For more information on Mark Amerika visit: www.markamerika.com.

Excerpt from Evolving Traditions: Artists Working in New Media (2002).

Transcript

NARRATOR

Mark Amerika uses computer technology to investigate new forms of writing.

MARK AMERIKA

My first two novels, The Kafka Chronicles and Sexual Blood are primarily about experimenting with the form of a novel. They’re about writing itself. If you read the novels you’ll see that there are also some stories going on there as well. But primarily I was interested in investigating the potential of multi or linearity writing. And the reason why I wanted to do that is because I thought that the standard forms of writing, like the novel, were getting kind of old and boring. Once you start experimenting with non-linear formats you see that there’s all kinds of ways to liberate the reader.
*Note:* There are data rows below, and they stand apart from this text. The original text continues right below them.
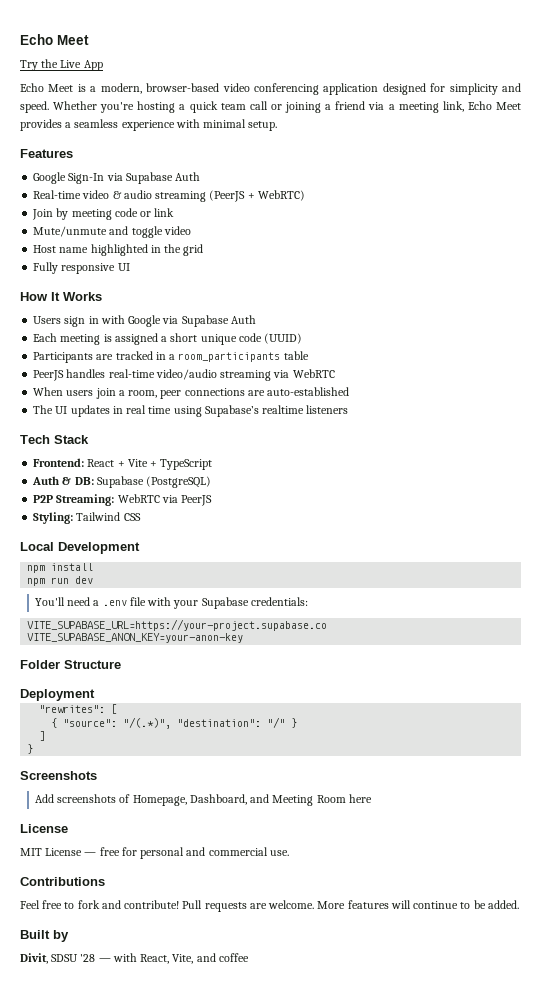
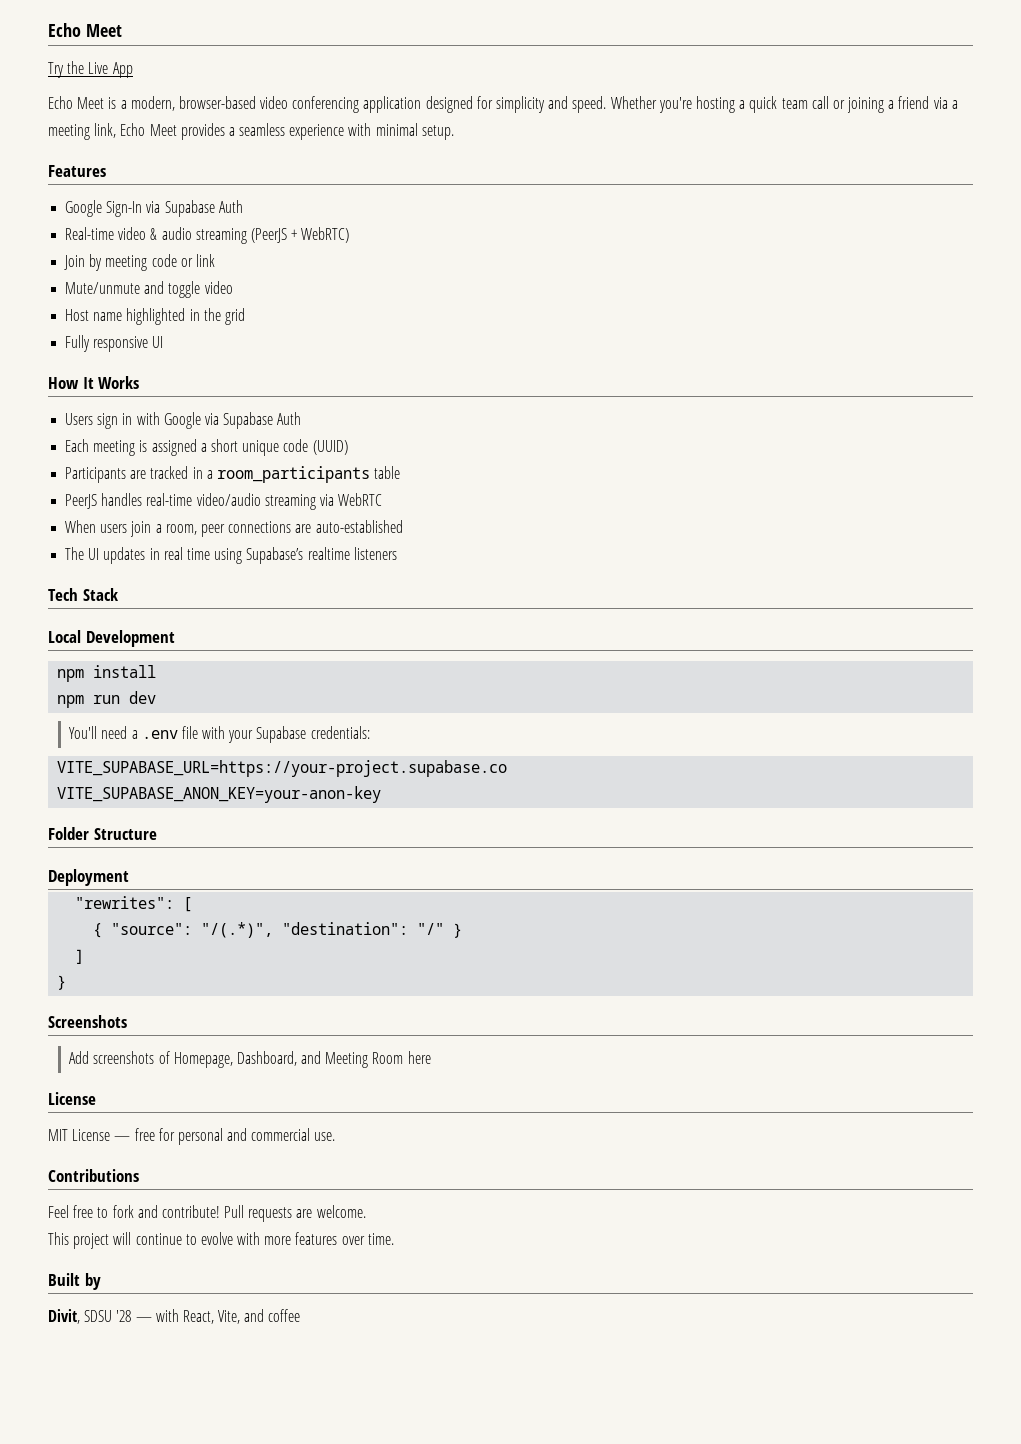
- Frontend: React + Vite + TypeScript
- Auth & DB: Supabase (PostgreSQL)
- P2P Streaming: WebRTC via PeerJS
- Styling: Tailwind CSS
- Pull requests are welcome. More features will continue to be added.
+ Pull requests are welcome.
+ This project will continue to evolve with more features over time.

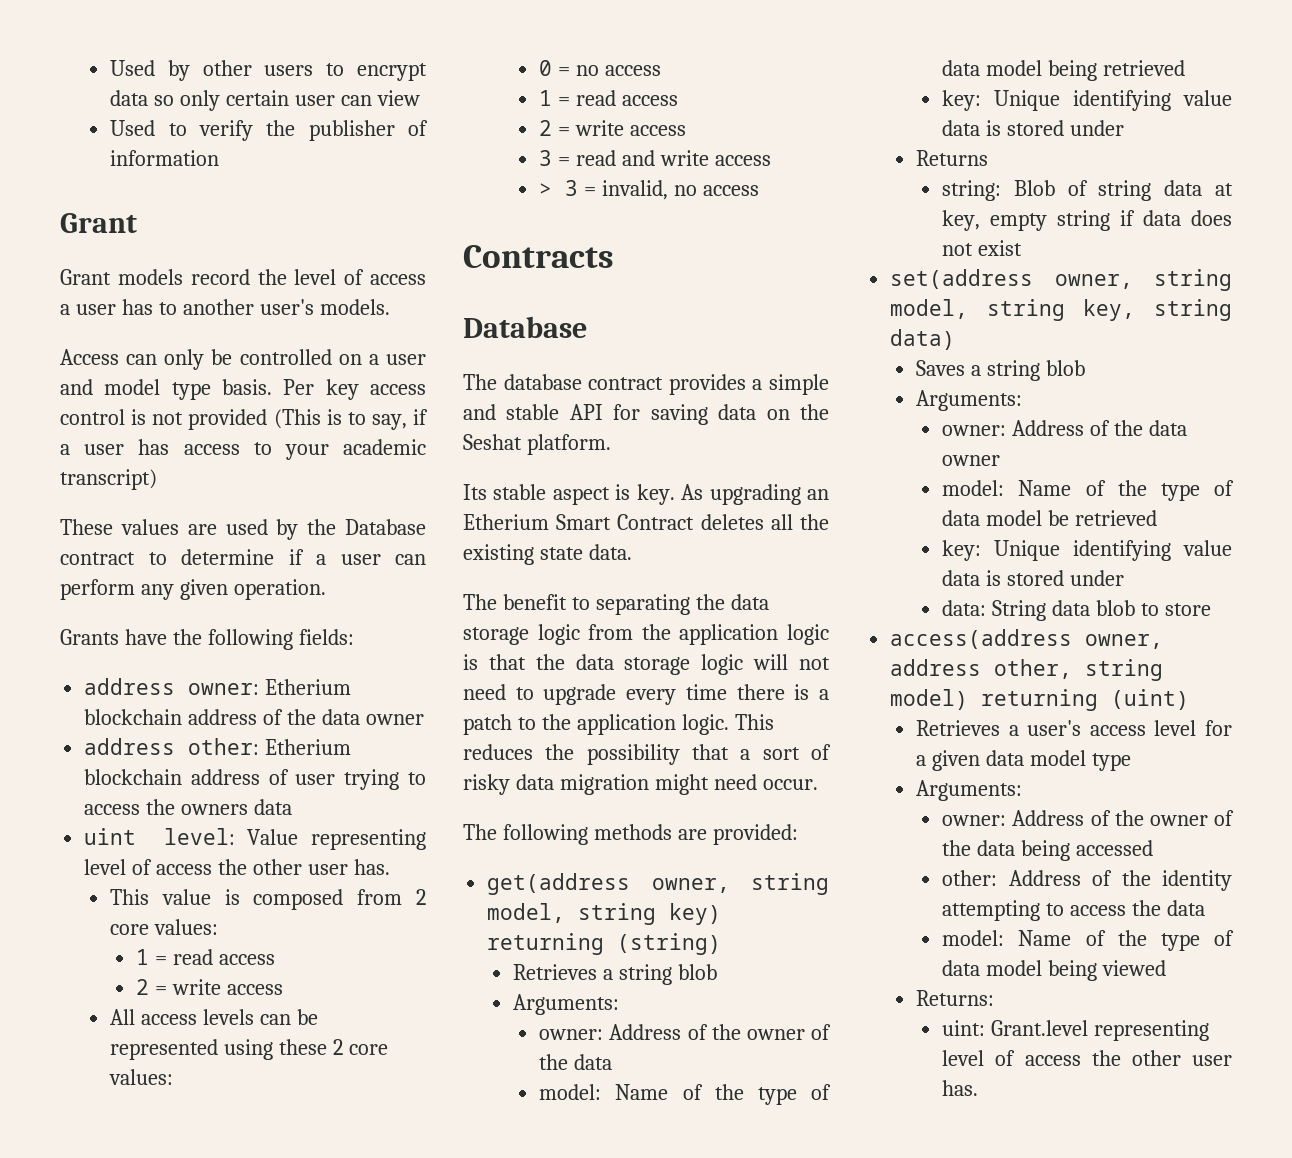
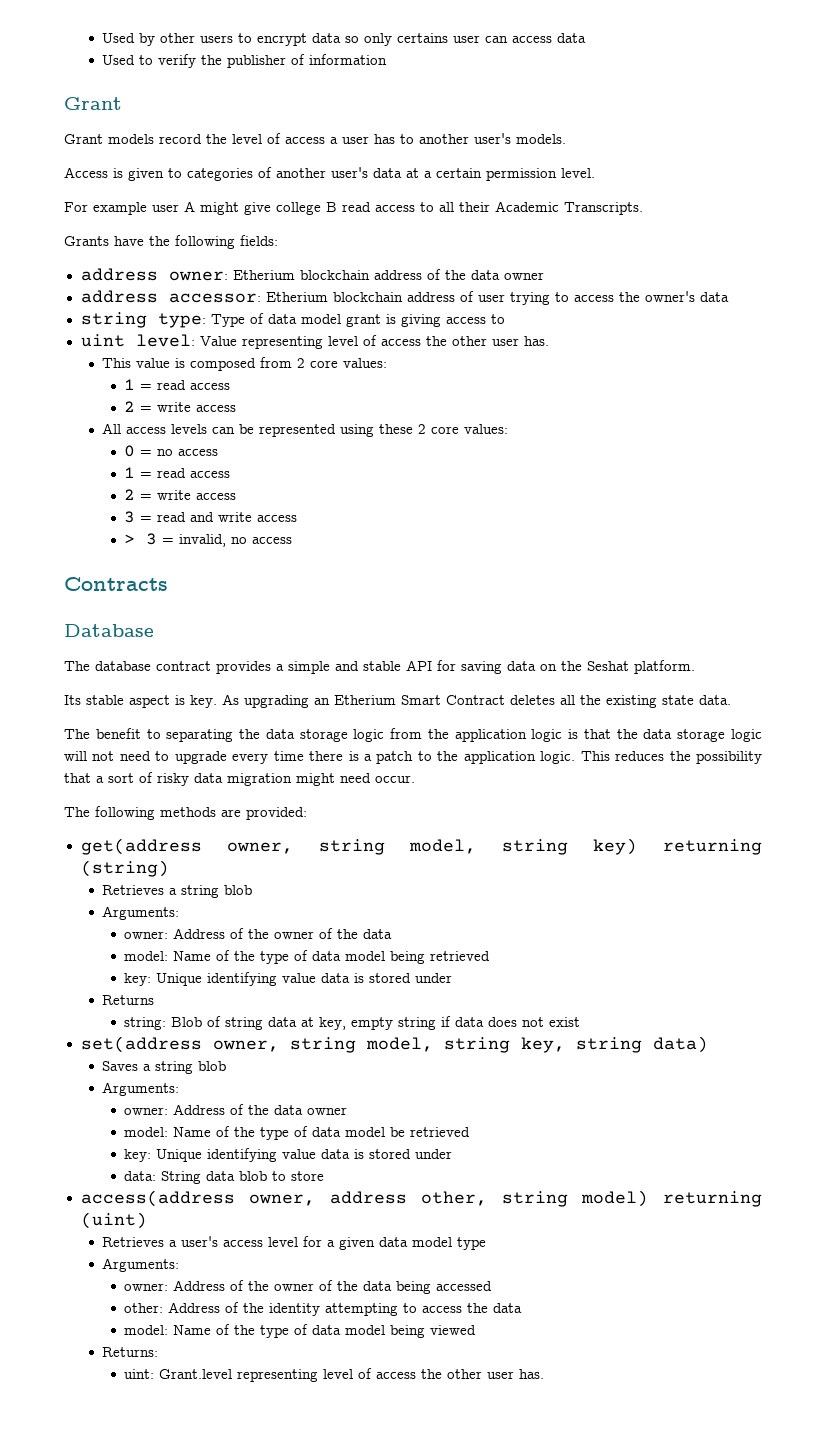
- Used by other users to encrypt data so only certain user can view
+ Used by other users to encrypt data so only certains user can access data
- Access can only be controlled on a user and model type basis. Per key access control is not provided (This is to say, if a user has access to your academic transcript)
- These values are used by the Database contract to determine if a user can perform any given operation.
+ Access is given to categories of another user's data at a certain permission level.
+ For example user A might give college B read access to all their Academic Transcripts.
- address other: Etherium blockchain address of user trying to access the owners data
+ address accessor: Etherium blockchain address of user trying to access the owner's data
+ string type: Type of data model grant is giving access to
When I say liberate the reader, I mean the reader actually comes to the web site, for example to Grammatron and they’re presented with a page that has seven links on it. When they are done reading that page they themselves get to choose which link they want to choose, which link they want to pick. And then that will automatically take them to a new page. Now just because they happen to choose one link doesn’t mean that the next reader will choose the same link. So the readers always choose different links and consequently get different stories. And to me that’s very exciting, both from the perspective of reader, who’s always getting a different version of the story, and for me as a writer who has to think of how the story will be told in these multiple ways.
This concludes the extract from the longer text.